Editos


Film

Quinze ans pour un festival, c’est pas mal. A cet âge, c’est un grand garçon avec des assises solides, une structure en béton, une équipe rodée et une reconnaissance établie. Malheureusement, le LUFF reste majoritairement mené par des bénévoles et ne parvient que petit à petit à se professionnaliser. «Il va encore nous faire son Caliméro» se disent déjà certains. Eh bien oui. Toujours jamais content, c’est un peu notre motto, notre mojo, c’est l’huile du moteur qui nous fait avancer, c’est le lubrifiant qui nous fait glisser à la façon d’un surf sur une vague sinueuse de décadences joyeuses vers un pays de merveilles visuelles et sonores. Telle une Alice en pleine puberté, le LUFF explore, expérimente, teste, se vautre, prend des baffes, des gnons et des coups de boule… Ce ne sont certainement pas nos invités qui vont nous passer la pommade, puisque leurs trucs à eux, c’est de bousiller la pellicule, d’exploiter des sonorités inavouables et de nous flinguer les neurones. Mais qu’est-ce qui fait qu’on existe encore en montrant l’invendable? Qu’est-ce qui fait qu’un MUFF Marseillais voit le jour malgré les fermetures de salles successives et la lobotomie globalisée? Il y a quelque chose d’une nécessité absolue, d’une rage au bide, un besoin bestial ou enfantin de renverser une vapeur formatée. On l’a vu à Hong Kong et Macao où le LUFF s’est associé au festival Kill the Silence en mai dernier. On le découvre avec le néerlandais BUTFF —représenté chez nous par le juré Alex Diehl— pour qui le LUFF fut une étincelle nécessaire à sa naissance. Ces événements sont mus par des énergies alimentées à l’anticonformisme et au désir d’explorations de nouvelles pistes. Les mêmes énergies, après tout, qui ont nourris les pionniers Yasunao Tone, fondateur de Fluxus au Japon et frondeur de musique improvisée, ou Wakefield Poole, qui révolutionna le cinéma X pour l’élever au rang d’expression artistique. Deux incontournables de cette édition 2016. L’important maintenant est de ne jamais baisser la garde sur notre exigence de qualité, de mélange des générations et des genres subversifs. «Force et courage», comme dit l’autre.
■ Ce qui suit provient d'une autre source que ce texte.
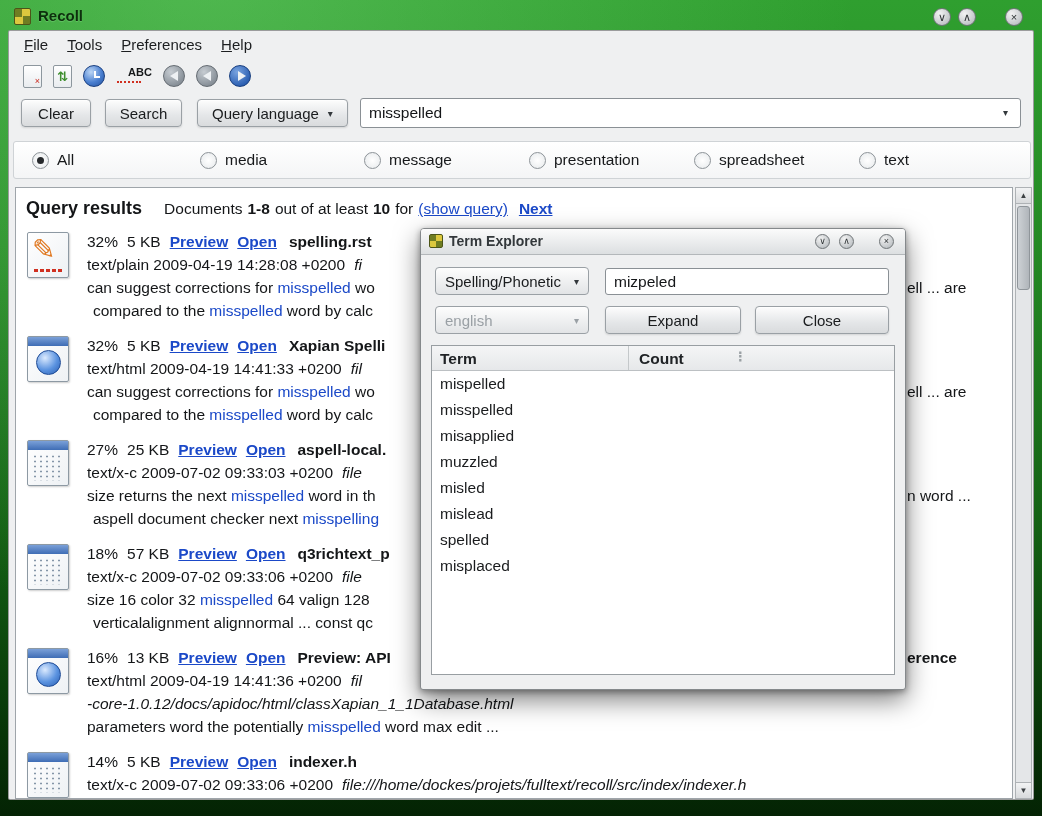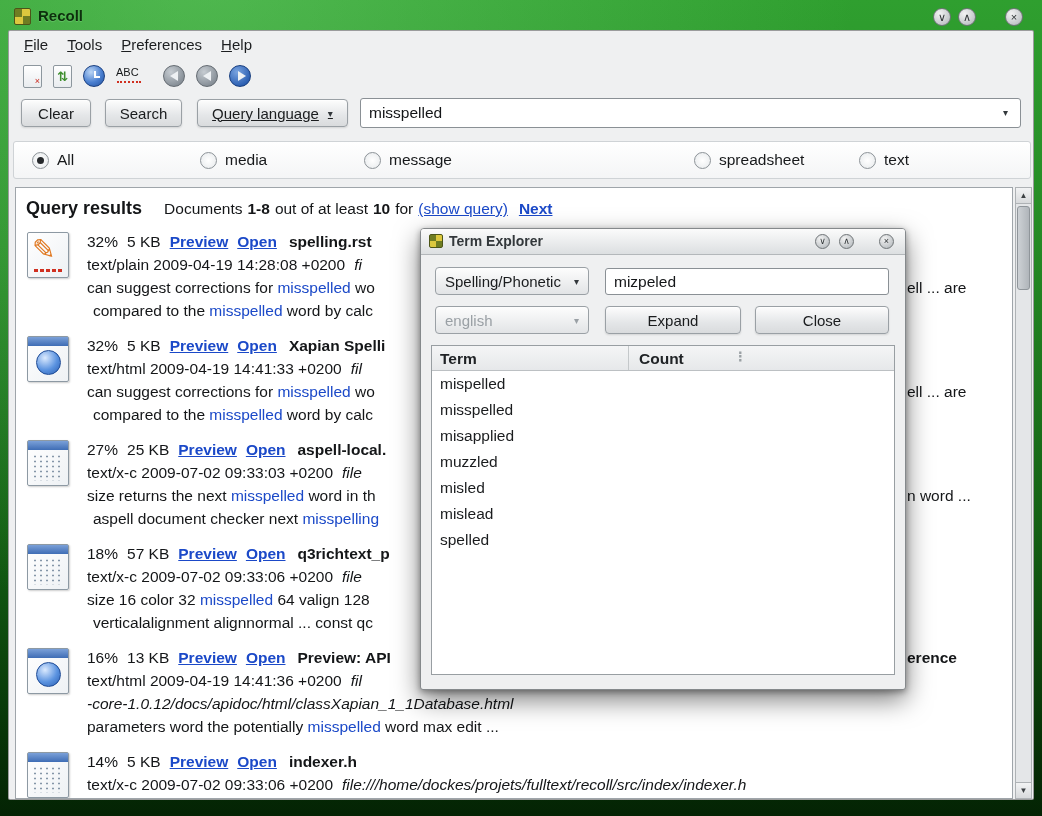--- a/index.html
+++ b/index.html
@@ -38,7 +38,7 @@
   .clock-ic .hand{position:absolute;left:10px;top:5px;width:2px;height:7px;background:#fff;}
   .clock-ic .hand2{position:absolute;left:10px;top:10px;width:6px;height:2px;background:#fff;}
   .abc-ic{position:relative;width:28px;height:24px;cursor:pointer;}
-  .abc-ic .abc{position:absolute;left:0;top:2px;font-size:11px;font-weight:normal;color:#15181a;letter-spacing:0;}
+  .abc-ic .abc{position:absolute;left:12px;top:2px;font-size:11px;font-weight:bold;color:#15181a;letter-spacing:0;}
   .abc-ic .wave{position:absolute;left:1px;top:17px;width:24px;border-bottom:2px dotted #d03020;}
   .navbtn{width:22px;height:22px;border-radius:50%;position:relative;cursor:pointer;}
   .navbtn.grey{background:radial-gradient(circle at 35% 30%,#c6ccd2,#8a929a 70%,#767e86);border:1px solid #646b72;}

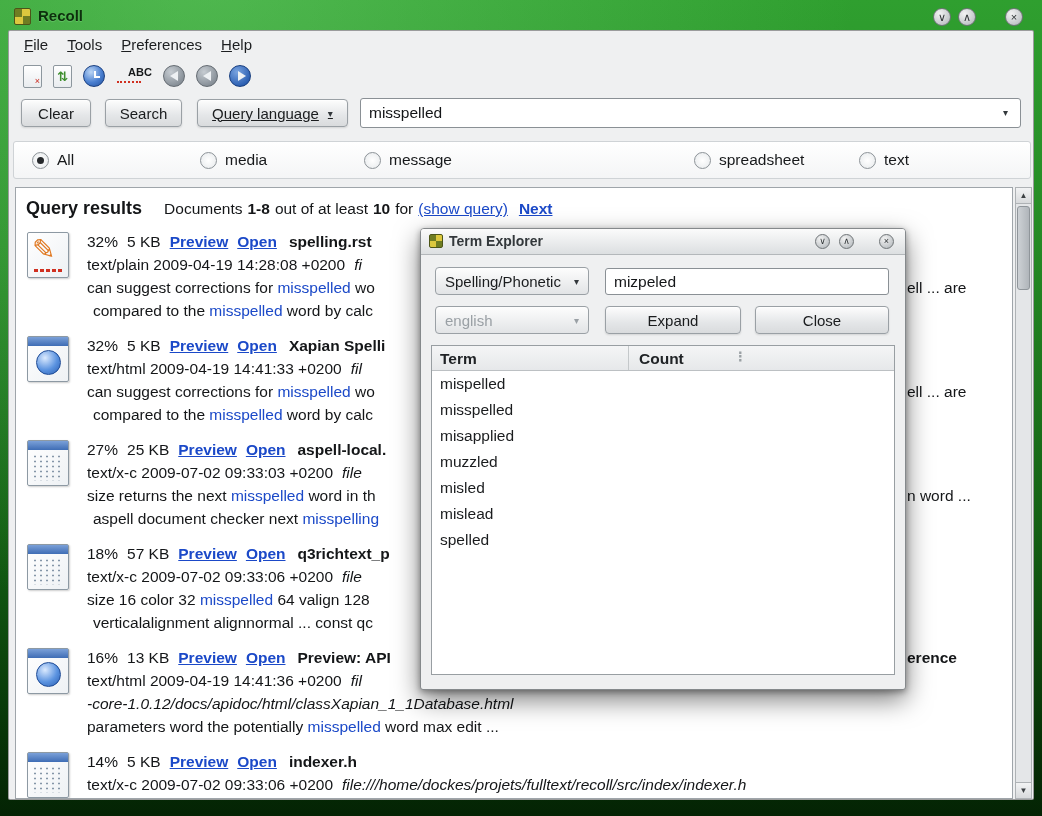--- a/index.html
+++ b/index.html
@@ -178,7 +178,7 @@
     <div class="searchrow">
       <div class="btn" style="left:12px;width:70px;">Clear</div>
       <div class="btn" style="left:96px;width:77px;">Search</div>
-      <div class="btn" style="left:188px;width:151px;text-decoration:underline;">
+      <div class="btn" style="left:188px;width:151px;">
         <span>Query language</span>
         <span class="combo-arrow">▾</span>
       </div>

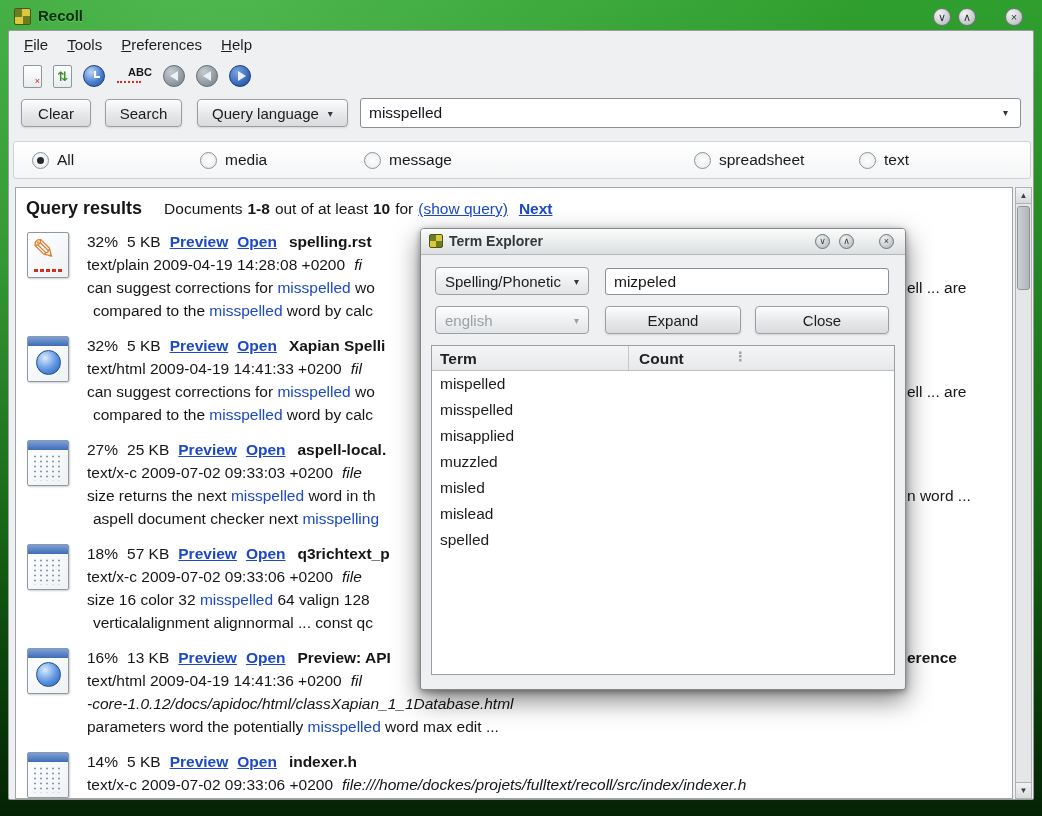--- a/index.html
+++ b/index.html
@@ -201,6 +201,10 @@
         <span class="radio"></span>
         <span class="flabel">message</span>
       </div>
+      <div class="fitem" style="left:515px;">
+        <span class="radio"></span>
+        <span class="flabel">presentation</span>
+      </div>
       <div class="fitem" style="left:680px;">
         <span class="radio"></span>
         <span class="flabel">spreadsheet</span>

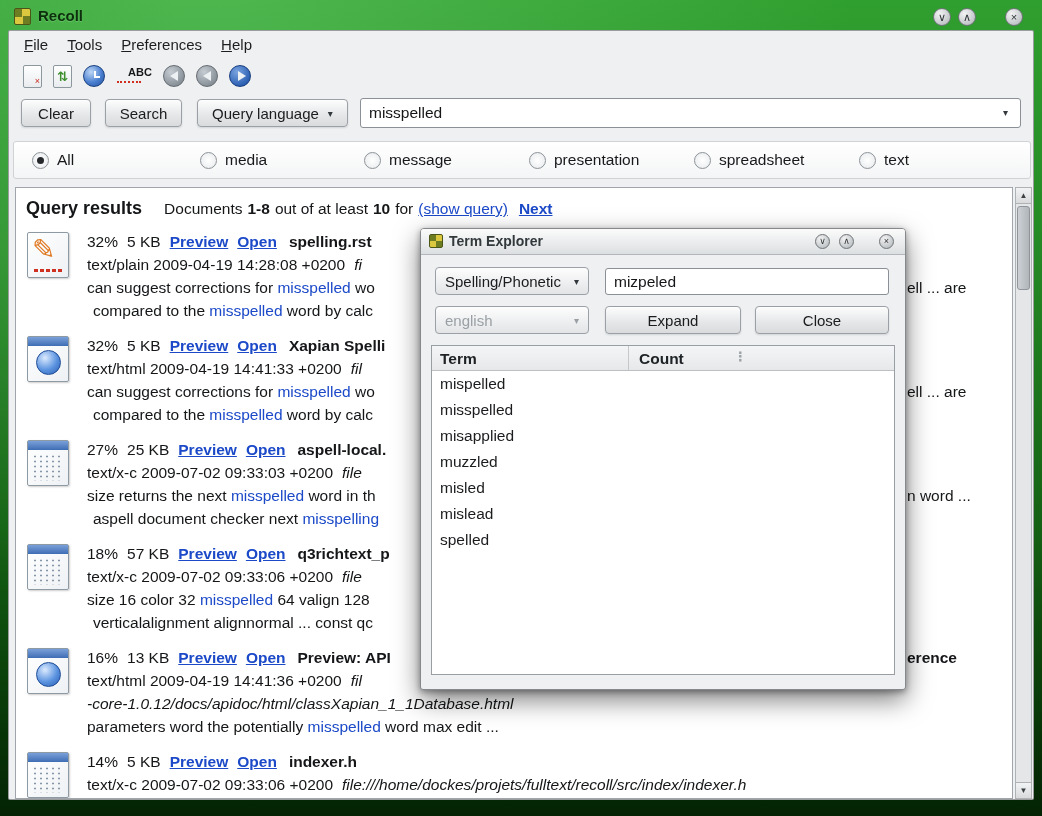--- a/index.html
+++ b/index.html
@@ -397,6 +397,7 @@
       <div class="trow">misled</div>
       <div class="trow">mislead</div>
       <div class="trow">spelled</div>
+      <div class="trow">misplaced</div>
     </div>
   </div>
Julien Bodivit, directeur artistique Film

Music

Malentendus: —Me suis-je bien fait comprendre ? se demande l’autre au centre de l’attention du public. —Pas sûr d’avoir compris où ce zikos ou bruitiste voulait en venir.— Y a-t-il quelque chose à comprendre? Lacan ou Thévoz diraient que chacun se décharge sur l’autre… la responsabilité du sens… et que le sens toujours échappe… et c’est ça qui est productif. Mais productif de quoi? D’un pet dans l’eau. Inutile et si bon. Un long pet de quatre jours par an depuis quinze ans. Un pet noise et, ah bon?, parfois fécond. Bob Bellerue, qui ouvre le samedi, parle de libération expérimentale. Il y a de ça. Des politiques et esthétiques de la découverte. Découverte du sonore (qui n’est jamais que sonore), découverte d’usages inédits, mais surtout découverte de possibles: bordel, mais on peut faire ça? C’est une blague, non?

Cette édition musicale du LUFF est dédiée à la mémoire de Daniel Buess.